Potatoes, earth’s gold. The thrill of forking the soil, and finding these golden vegetables.
My favourite vegetable. Numerous ways to cook. Salt of the earth. A basic in my book. All shapes, all sizes.
Light up the room with a potato lamp. Or see time passing with a potato clock.
Carl Rogers, the psychologist, spoke of potatoes left in a dark cellar. How they would sprout and grow towards any chink of light. He was comparing how humans continue to grow even in poor conditions.
Hardy potatoes. Give me a potato any day. I’ll survive these dark corona days.
And now whitecurrants. Redcurrants, blackcurrants and whitecurrants. These are see-through, you can see the seed, like a skeleton. The bones. The white bones of a thing. The seed, the essence, all that is needed to become. Plus soil, sun and rain.
What do we need to become? What is a healthy environment for us? What is our soil, sun and rain?
I’m starting a seed library for the allotments. A bank of seeds grown here. If you save your seed and then sow it the next year, it will gradually adapt to the environment. And you can share it with others nearby. And it’s free, free of the capitalist hold on seeds, the start of life. Free like the soil the sun the rain, the air. Guard your seeds with your life.

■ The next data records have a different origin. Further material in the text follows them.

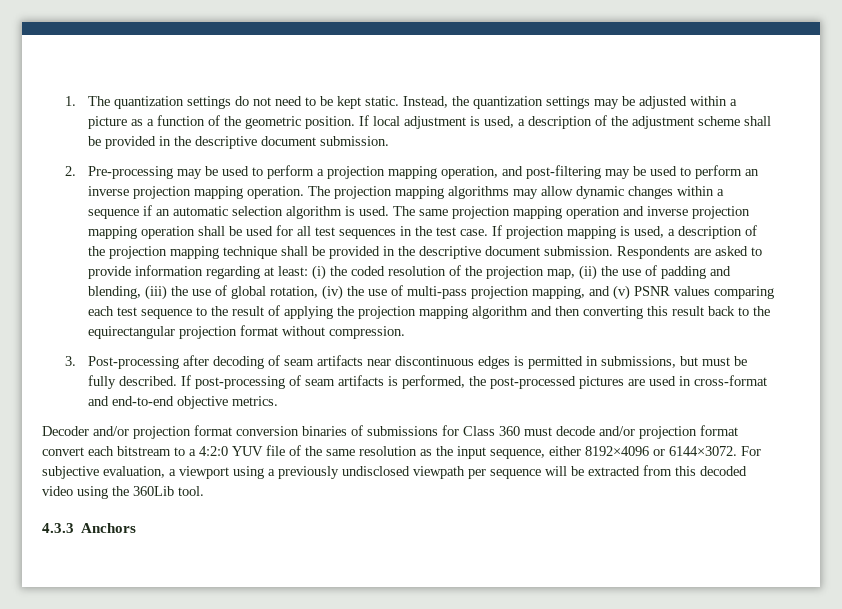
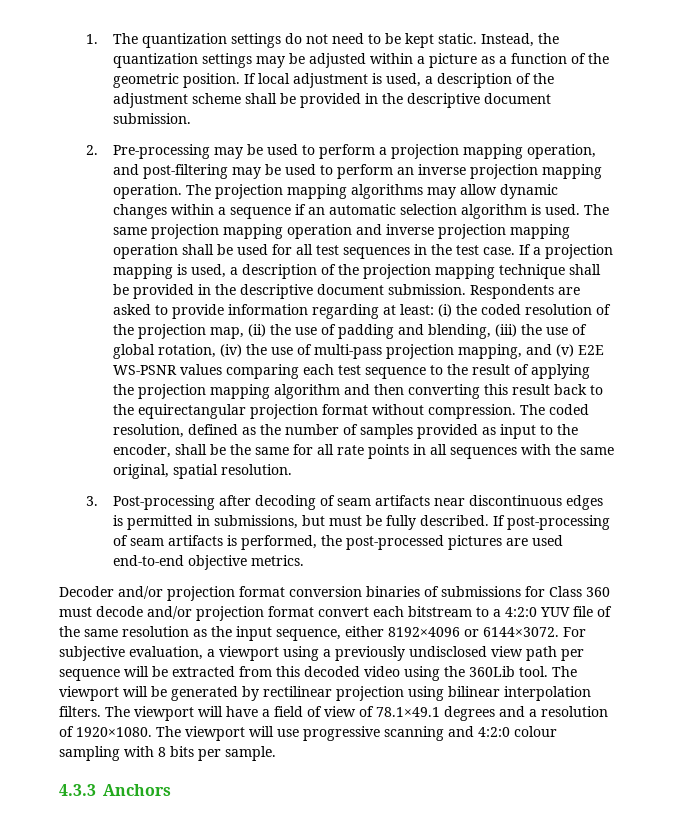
- If projection mapping is used, a description of the projection mapping technique shall be provided in the descriptive document submission.
+ If a projection mapping is used, a description of the projection mapping technique shall be provided in the descriptive document submission.
- (i) the coded resolution of the projection map, (ii) the use of padding and blending, (iii) the use of global rotation, (iv) the use of multi-pass projection mapping, and (v) PSNR values comparing each test sequence to the result of applying the projection mapping algorithm and then converting this result back to the equirectangular projection format without compression.
+ (i) the coded resolution of the projection map, (ii) the use of padding and blending, (iii) the use of global rotation, (iv) the use of multi-pass projection mapping, and (v) E2E WS-PSNR values comparing each test sequence to the result of applying the projection mapping algorithm and then converting this result back to the equirectangular projection format without compression. The coded resolution, defined as the number of samples provided as input to the encoder, shall be the same for all rate points in all sequences with the same original, spatial resolution.
- If post-processing of seam artifacts is performed, the post-processed pictures are used in cross-format and end-to-end objective metrics.
+ If post-processing of seam artifacts is performed, the post-processed pictures are used end-to-end objective metrics.
- For subjective evaluation, a viewport using a previously undisclosed viewpath per sequence will be extracted from this decoded video using the 360Lib tool.
+ For subjective evaluation, a viewport using a previously undisclosed view path per sequence will be extracted from this decoded video using the 360Lib tool. The viewport will be generated by rectilinear projection using bilinear interpolation filters. The viewport will have a field of view of 78.1×49.1 degrees and a resolution of 1920×1080. The viewport will use progressive scanning and 4:2:0 colour sampling with 8 bits per sample.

I recommend a doze to reflect. I was mulling over this Harvest blog, my new bronze trowel, drawing my allotment tools and I began to think of Jim Dine and his drawings and lithographs of tools, Walker Evans and his photographs of tools, Louise Bourgeois and her soft stuffed sculptures.
Years ago I made a papier mache fork, spade and axe, I made stuffed birds. I’d like to make a stuffed hammer.
Berries: gooseberries, blackcurrants, redcurrants ripe for picking. I reap what I have sown. I have cultivated my plot. Metaphors for life.
Produce good to eat, to conserve, to save for winter, less productive times.
There has been a gap in posting. A time to slow down. To think about this blog.
What does it do, produce, make, change, develop, bring to the fore?
Lessons: take time, take your time, slow down, use what you have grown. Drawing slows you down, drawing makes you look. Do more drawing. Keep drawing your tools. The implements that help you cultivate and harvest.
Small brown brush makes me think of small brown bird. How we start to value the small and the brown and the bird. On the allotment there are more birds. I see them more. A wren scuttled under the shed. Collared doves (Where are you?) nick my redcurrants.
Message: See the small things. Enjoy the small things. No need to travel far. Look around. Sit by the love-in-a-mist, watch the bees collect nectar and pollen.
This is a pause in the frenzy of life. A rent in the curtain. Stop and stare. What do you see when you look through?